- **Activity**: After going through the data below, state how many lines contain "fixing", and nothing else.

--- Records for this exercise ---

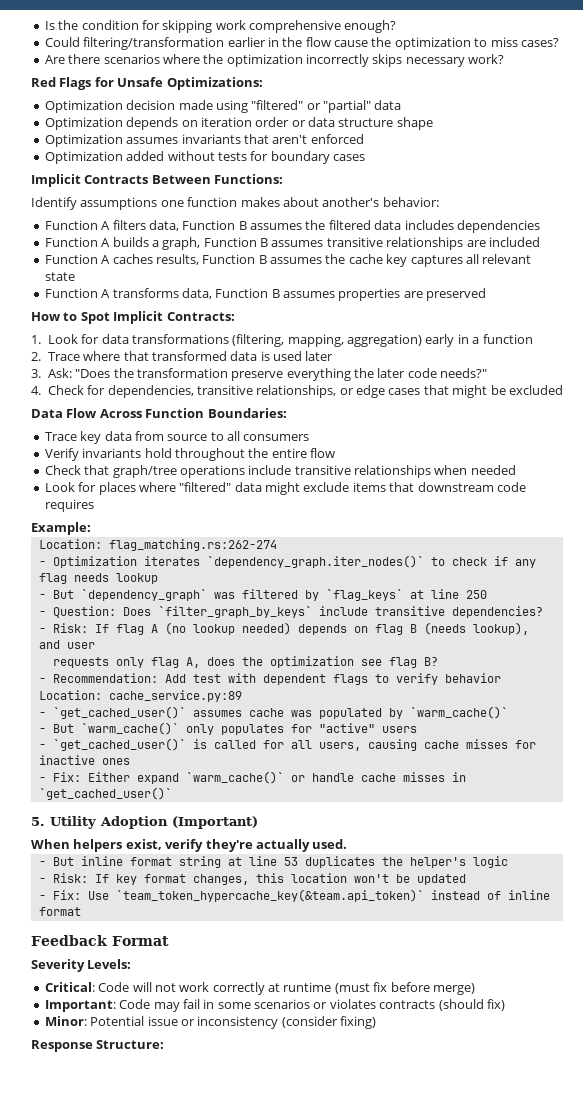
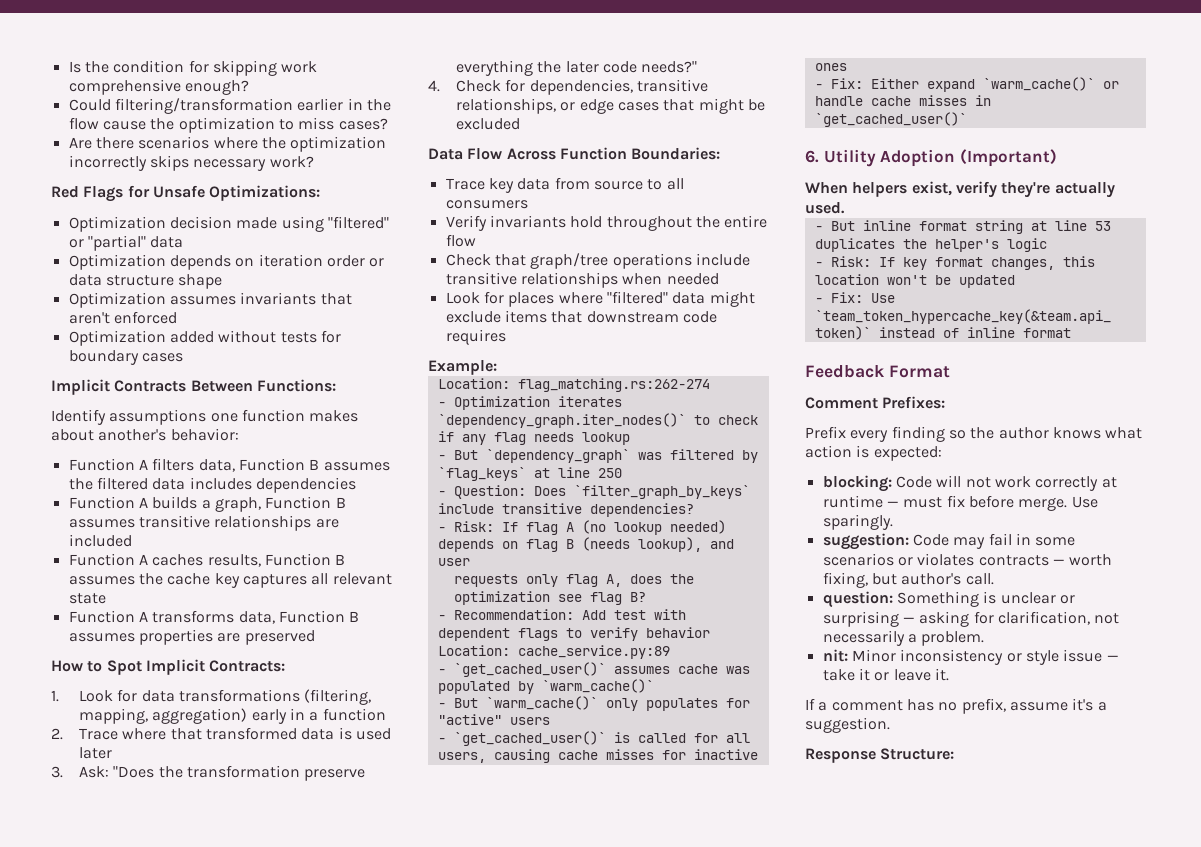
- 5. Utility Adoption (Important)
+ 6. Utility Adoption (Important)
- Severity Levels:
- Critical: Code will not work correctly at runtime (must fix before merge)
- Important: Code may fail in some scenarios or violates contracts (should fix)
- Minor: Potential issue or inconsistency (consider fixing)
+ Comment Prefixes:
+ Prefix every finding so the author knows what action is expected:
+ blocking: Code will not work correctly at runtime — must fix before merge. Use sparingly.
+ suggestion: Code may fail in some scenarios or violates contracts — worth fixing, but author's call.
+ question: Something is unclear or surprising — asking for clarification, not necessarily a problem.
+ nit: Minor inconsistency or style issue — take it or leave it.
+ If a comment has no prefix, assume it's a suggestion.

---
--- Records for this exercise ---

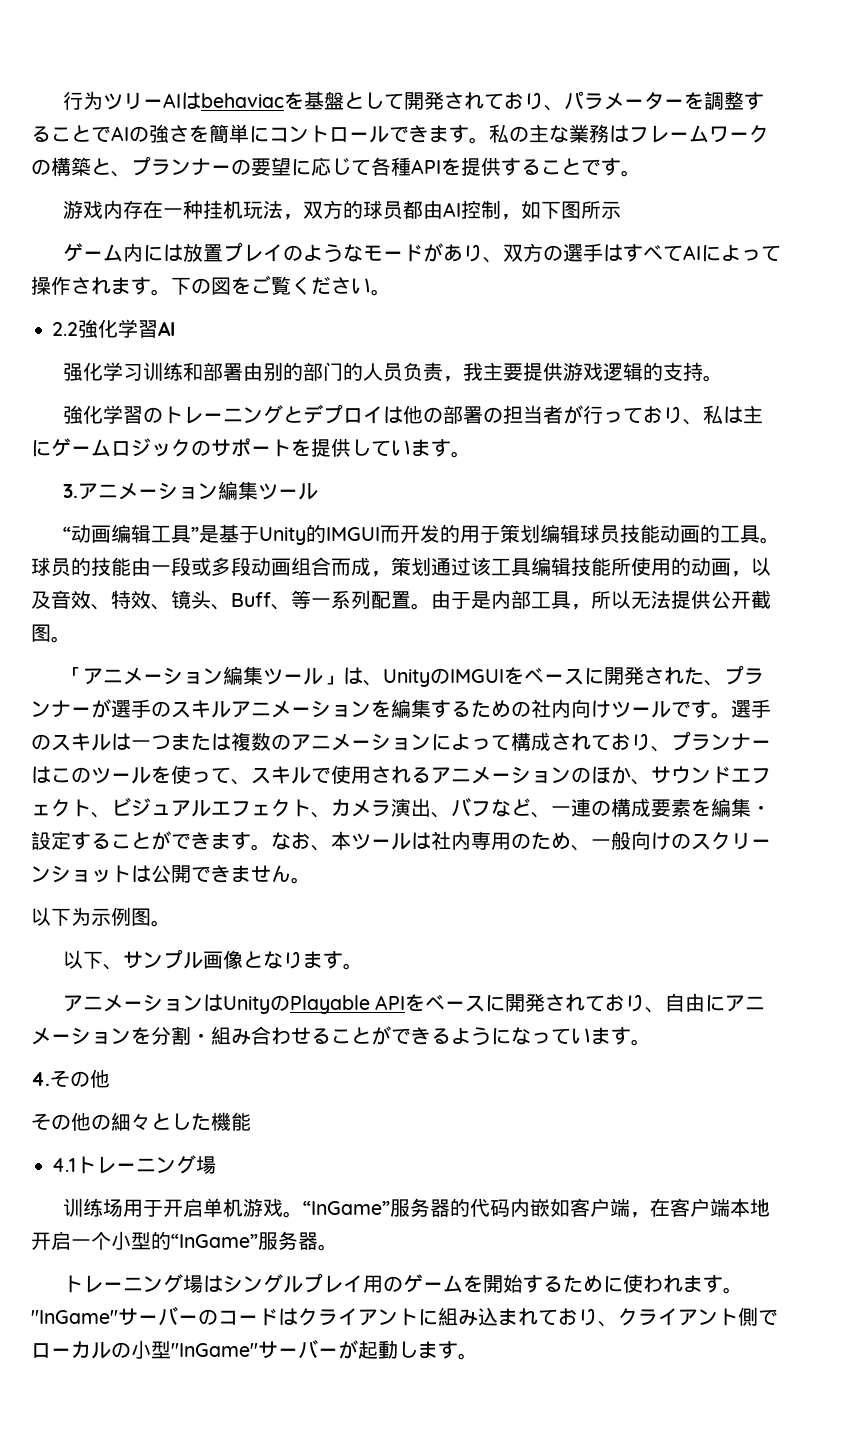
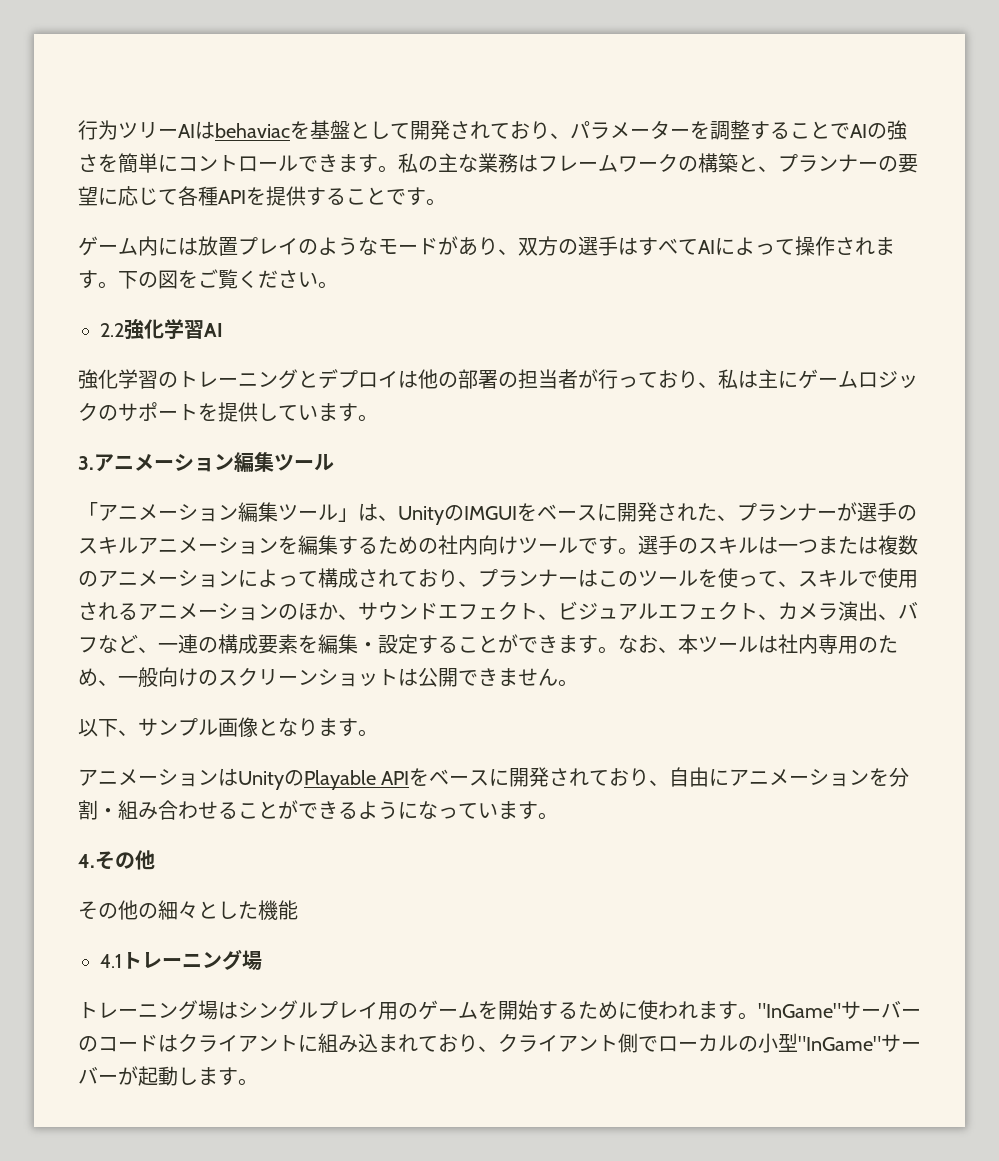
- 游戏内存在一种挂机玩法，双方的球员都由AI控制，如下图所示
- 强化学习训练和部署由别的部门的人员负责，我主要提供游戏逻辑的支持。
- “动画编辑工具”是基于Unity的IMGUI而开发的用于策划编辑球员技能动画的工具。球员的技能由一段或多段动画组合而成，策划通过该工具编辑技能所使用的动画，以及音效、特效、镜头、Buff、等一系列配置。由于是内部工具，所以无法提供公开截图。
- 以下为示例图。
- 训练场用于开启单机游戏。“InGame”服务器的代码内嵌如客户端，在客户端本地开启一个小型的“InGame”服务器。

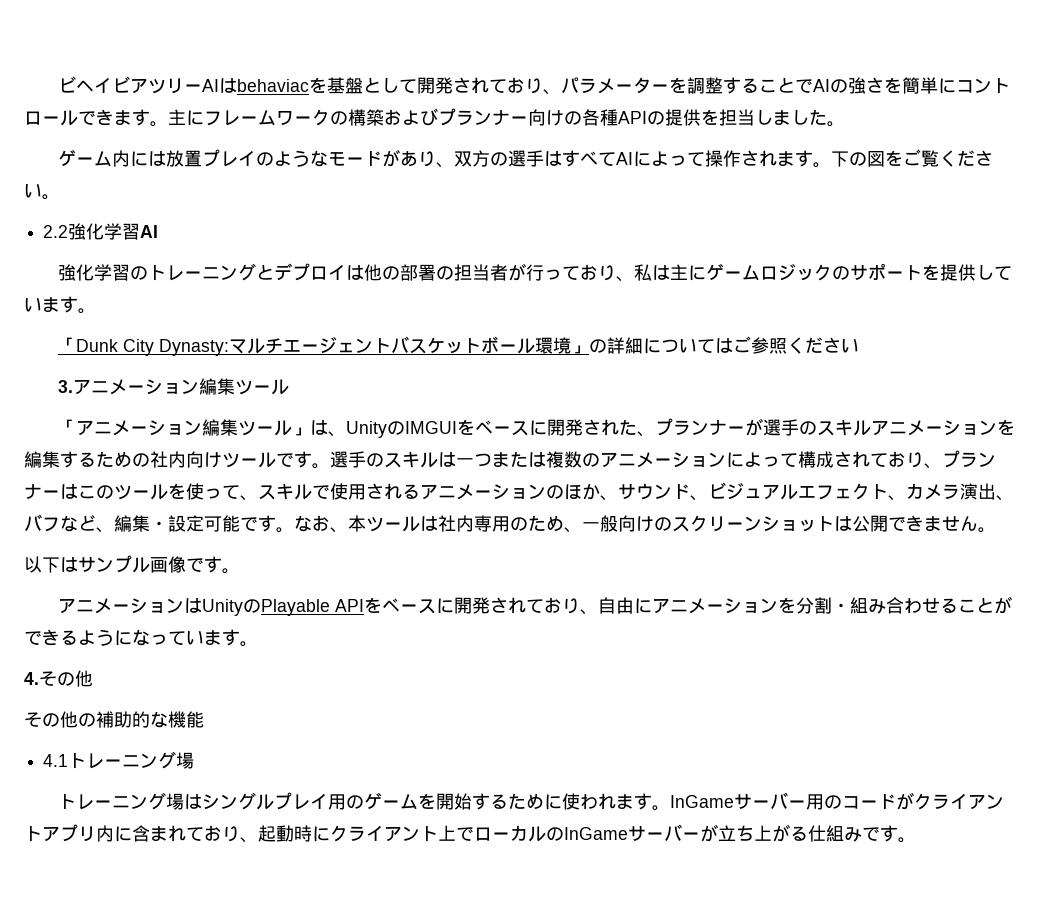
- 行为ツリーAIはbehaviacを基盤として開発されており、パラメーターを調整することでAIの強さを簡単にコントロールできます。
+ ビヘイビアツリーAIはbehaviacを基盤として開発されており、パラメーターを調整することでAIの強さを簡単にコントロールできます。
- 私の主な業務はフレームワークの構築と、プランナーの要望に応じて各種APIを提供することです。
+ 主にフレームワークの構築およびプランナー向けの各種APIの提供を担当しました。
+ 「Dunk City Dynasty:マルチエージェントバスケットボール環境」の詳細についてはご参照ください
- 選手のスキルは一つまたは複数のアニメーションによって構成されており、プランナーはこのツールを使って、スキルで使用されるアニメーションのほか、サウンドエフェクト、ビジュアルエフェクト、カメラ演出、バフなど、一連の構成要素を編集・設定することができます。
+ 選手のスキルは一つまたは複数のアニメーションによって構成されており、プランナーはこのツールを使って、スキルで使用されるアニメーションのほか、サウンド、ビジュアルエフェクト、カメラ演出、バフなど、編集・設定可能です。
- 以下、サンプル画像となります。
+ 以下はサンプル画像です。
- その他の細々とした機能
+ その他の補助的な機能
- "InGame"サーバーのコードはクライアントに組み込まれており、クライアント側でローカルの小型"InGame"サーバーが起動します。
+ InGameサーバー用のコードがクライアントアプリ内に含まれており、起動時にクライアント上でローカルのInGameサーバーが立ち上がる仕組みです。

---

- **Response to the task**: 2